::: Exercise data :::

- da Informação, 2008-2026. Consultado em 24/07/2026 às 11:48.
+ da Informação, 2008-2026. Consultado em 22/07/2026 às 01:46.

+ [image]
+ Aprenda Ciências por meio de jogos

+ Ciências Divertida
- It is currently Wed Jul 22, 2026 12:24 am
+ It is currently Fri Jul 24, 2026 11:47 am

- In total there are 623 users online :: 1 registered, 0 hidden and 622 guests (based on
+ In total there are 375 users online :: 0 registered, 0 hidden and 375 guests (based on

:::
::: Exercise data :::

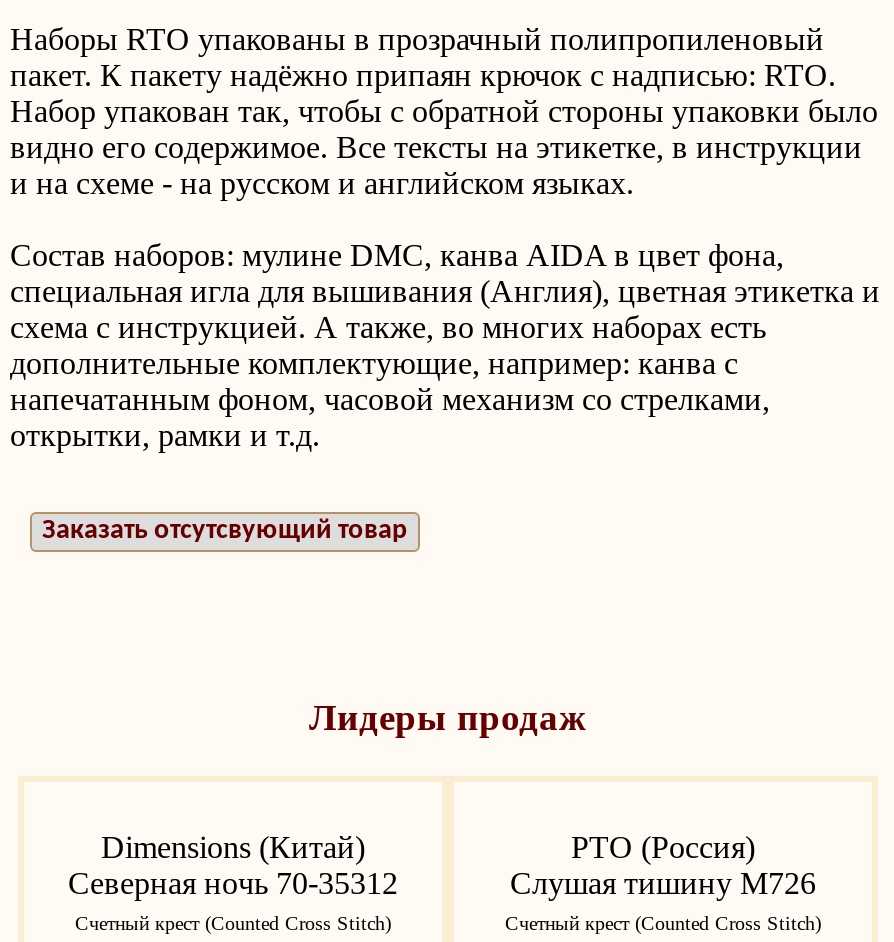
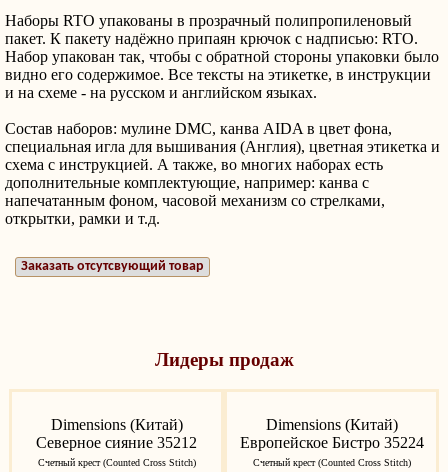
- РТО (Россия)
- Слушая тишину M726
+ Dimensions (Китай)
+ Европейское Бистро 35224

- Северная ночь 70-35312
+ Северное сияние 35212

:::

Starting at the line above that contains "- da Informação, 2008-2026.", write out each line exactly until the line that contains "375 guests (based on" has been written, and stop there.

**Written reply:**
- da Informação, 2008-2026. Consultado em 24/07/2026 às 11:48.
+ da Informação, 2008-2026. Consultado em 22/07/2026 às 01:46.

+ [image]
+ Aprenda Ciências por meio de jogos

+ Ciências Divertida
- It is currently Wed Jul 22, 2026 12:24 am
+ It is currently Fri Jul 24, 2026 11:47 am

- In total there are 623 users online :: 1 registered, 0 hidden and 622 guests (based on
+ In total there are 375 users online :: 0 registered, 0 hidden and 375 guests (based on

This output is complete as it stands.